*Problem statement*. Check each line below for the word "relative", and copy those that have it.

*Supplied data*.
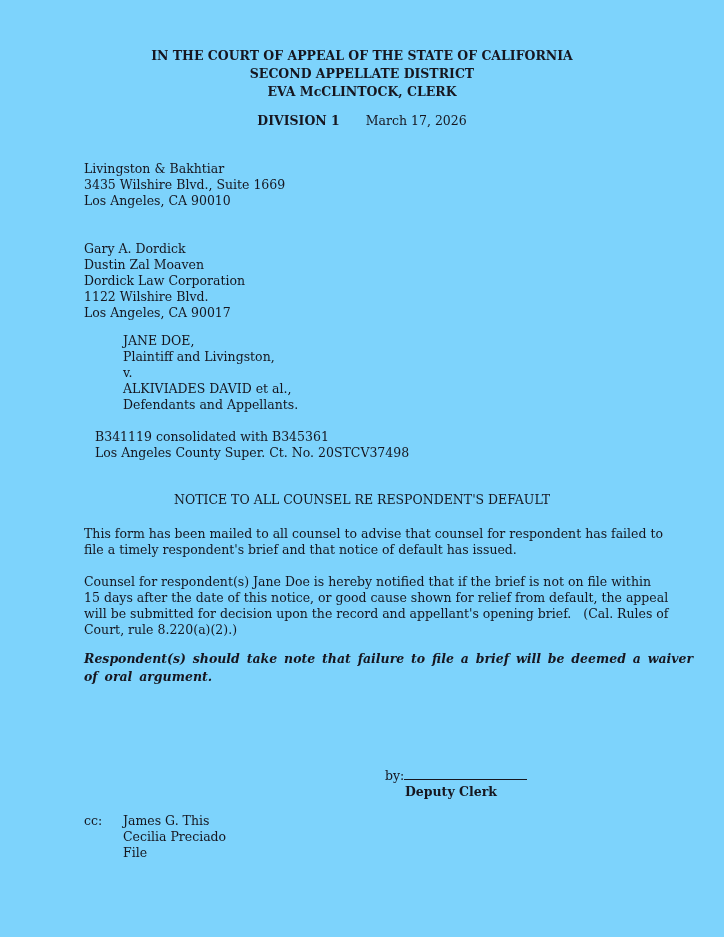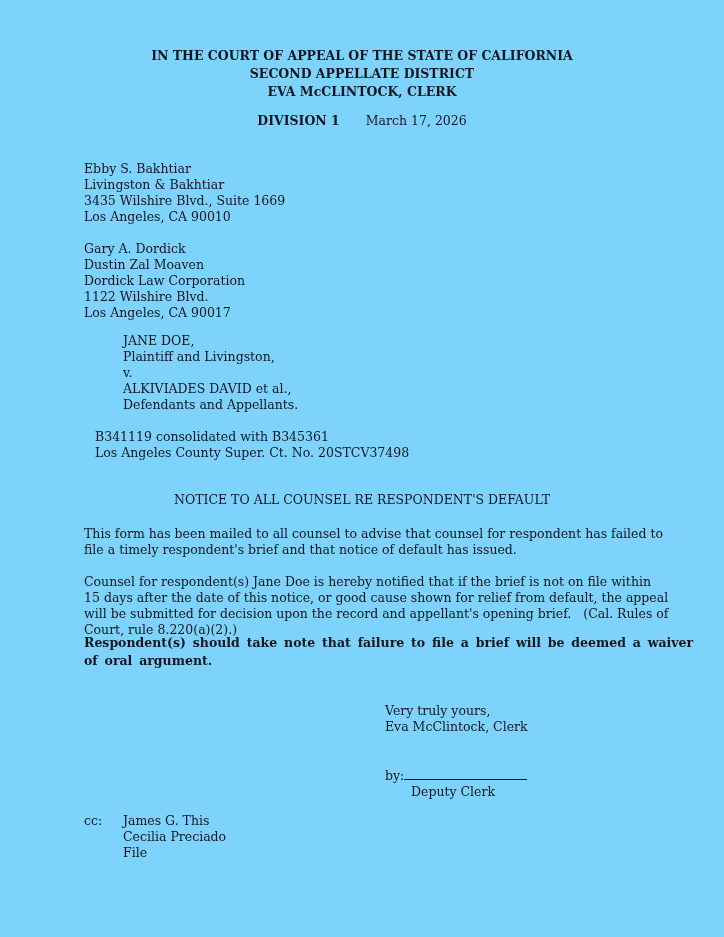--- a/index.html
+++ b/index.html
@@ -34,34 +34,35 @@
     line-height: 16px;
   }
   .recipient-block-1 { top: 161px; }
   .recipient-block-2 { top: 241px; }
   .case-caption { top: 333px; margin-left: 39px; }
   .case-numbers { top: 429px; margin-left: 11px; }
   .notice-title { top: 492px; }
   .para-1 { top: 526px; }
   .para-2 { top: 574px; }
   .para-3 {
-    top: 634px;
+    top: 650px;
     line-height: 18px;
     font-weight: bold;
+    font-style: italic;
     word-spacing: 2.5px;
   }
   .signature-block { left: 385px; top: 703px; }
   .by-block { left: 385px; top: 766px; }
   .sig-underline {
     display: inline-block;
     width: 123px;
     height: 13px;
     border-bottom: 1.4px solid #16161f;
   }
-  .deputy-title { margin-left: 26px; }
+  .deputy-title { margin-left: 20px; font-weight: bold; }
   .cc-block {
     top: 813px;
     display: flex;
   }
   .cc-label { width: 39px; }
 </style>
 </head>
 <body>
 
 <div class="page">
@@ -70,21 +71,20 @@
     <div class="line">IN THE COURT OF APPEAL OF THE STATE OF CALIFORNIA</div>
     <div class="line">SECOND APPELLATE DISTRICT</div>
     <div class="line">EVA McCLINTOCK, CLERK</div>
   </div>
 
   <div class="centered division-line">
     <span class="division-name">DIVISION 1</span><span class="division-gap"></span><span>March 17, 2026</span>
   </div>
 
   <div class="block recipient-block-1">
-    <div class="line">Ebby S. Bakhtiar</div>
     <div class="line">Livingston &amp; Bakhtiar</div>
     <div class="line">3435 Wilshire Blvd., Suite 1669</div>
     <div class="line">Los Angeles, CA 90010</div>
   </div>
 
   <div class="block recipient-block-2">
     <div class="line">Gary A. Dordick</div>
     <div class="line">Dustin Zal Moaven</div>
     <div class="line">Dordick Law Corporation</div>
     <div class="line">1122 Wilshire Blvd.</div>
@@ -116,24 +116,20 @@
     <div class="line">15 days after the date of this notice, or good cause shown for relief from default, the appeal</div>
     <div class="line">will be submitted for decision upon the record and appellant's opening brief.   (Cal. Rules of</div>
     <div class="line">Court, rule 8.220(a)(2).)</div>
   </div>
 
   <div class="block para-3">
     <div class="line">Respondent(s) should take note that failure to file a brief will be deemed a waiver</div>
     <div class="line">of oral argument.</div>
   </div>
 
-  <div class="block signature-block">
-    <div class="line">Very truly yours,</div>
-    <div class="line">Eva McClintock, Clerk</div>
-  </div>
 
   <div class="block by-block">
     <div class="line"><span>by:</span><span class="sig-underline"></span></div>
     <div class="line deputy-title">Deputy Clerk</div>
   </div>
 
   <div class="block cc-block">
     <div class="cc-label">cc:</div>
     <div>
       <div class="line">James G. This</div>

...

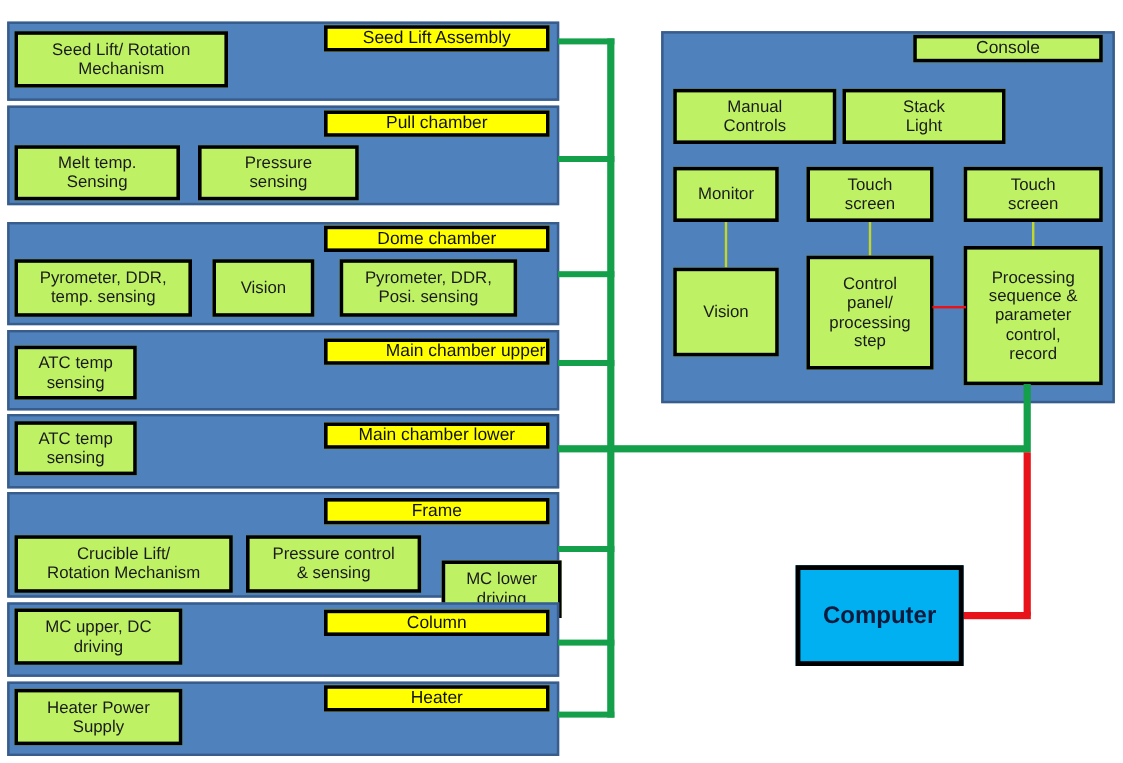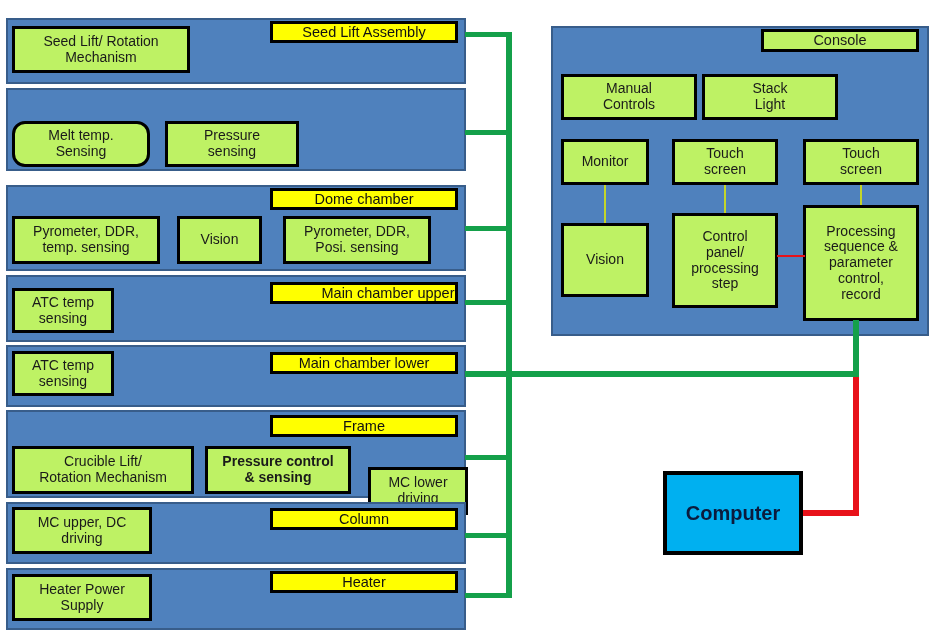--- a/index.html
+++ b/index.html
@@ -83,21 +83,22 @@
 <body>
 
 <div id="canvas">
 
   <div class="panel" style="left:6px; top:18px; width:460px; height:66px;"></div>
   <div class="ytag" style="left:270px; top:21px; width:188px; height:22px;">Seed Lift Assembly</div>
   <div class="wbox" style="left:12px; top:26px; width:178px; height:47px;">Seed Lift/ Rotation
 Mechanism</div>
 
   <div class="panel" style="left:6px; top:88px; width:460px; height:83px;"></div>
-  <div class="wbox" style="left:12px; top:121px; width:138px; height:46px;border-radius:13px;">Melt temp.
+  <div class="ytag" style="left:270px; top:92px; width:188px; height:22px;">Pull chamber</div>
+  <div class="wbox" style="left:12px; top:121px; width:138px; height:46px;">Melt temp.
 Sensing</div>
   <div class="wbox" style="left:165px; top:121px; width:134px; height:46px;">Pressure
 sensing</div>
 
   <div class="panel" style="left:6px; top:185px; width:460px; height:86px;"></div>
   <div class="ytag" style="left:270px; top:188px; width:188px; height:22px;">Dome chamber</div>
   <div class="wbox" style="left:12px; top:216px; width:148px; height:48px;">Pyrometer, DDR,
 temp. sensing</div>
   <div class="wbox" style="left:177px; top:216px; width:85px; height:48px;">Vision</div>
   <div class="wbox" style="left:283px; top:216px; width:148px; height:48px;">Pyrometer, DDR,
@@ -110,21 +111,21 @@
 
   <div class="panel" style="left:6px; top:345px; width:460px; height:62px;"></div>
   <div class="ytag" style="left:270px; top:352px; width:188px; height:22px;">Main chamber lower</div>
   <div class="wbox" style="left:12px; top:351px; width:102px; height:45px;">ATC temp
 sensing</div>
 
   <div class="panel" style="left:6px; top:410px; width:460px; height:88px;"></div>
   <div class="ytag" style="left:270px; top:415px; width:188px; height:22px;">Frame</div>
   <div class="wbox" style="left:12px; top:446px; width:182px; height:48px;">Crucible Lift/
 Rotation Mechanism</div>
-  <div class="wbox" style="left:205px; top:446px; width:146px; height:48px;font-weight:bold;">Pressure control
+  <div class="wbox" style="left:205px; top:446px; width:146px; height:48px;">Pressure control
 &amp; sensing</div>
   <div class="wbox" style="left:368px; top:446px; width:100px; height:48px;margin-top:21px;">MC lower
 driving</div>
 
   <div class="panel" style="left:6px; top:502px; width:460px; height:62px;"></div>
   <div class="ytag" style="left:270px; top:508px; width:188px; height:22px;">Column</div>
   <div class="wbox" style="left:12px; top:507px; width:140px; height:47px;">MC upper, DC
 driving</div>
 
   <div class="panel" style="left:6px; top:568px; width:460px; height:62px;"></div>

...

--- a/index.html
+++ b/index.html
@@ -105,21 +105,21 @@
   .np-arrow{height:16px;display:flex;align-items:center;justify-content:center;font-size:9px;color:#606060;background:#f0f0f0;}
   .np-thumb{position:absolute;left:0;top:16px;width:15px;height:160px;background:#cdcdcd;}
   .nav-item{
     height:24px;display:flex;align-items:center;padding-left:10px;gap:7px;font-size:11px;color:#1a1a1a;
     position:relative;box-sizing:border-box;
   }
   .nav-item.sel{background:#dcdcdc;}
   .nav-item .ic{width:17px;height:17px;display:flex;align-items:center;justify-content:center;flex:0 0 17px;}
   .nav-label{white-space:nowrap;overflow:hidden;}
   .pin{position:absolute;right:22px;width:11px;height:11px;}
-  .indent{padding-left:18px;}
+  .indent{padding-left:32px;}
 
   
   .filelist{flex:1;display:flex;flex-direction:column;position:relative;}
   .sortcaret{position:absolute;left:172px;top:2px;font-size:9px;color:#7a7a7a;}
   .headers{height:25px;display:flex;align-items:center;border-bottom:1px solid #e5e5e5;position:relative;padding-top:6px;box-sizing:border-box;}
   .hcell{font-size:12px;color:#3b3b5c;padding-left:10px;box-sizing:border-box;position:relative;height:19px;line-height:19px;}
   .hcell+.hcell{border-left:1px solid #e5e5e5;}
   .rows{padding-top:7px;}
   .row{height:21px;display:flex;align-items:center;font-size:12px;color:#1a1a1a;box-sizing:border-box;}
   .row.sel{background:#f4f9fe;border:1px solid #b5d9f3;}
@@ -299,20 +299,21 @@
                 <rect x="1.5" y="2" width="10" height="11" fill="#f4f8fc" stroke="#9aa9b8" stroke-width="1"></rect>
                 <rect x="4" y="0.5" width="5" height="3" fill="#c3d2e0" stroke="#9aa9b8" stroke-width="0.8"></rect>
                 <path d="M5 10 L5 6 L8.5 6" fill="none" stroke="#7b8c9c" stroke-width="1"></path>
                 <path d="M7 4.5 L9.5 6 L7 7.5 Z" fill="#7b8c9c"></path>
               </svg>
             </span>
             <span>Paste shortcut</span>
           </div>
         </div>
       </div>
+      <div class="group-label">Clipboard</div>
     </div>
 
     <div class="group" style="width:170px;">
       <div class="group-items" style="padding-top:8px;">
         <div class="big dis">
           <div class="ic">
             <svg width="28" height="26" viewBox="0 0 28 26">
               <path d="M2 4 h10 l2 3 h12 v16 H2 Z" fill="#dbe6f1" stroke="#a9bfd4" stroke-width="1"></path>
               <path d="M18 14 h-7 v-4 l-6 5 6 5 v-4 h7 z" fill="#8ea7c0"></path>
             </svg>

*Task solution*.
     position:relative;box-sizing:border-box;
   .filelist{flex:1;display:flex;flex-direction:column;position:relative;}
   .headers{height:25px;display:flex;align-items:center;border-bottom:1px solid #e5e5e5;position:relative;padding-top:6px;box-sizing:border-box;}
   .hcell{font-size:12px;color:#3b3b5c;padding-left:10px;box-sizing:border-box;position:relative;height:19px;line-height:19px;}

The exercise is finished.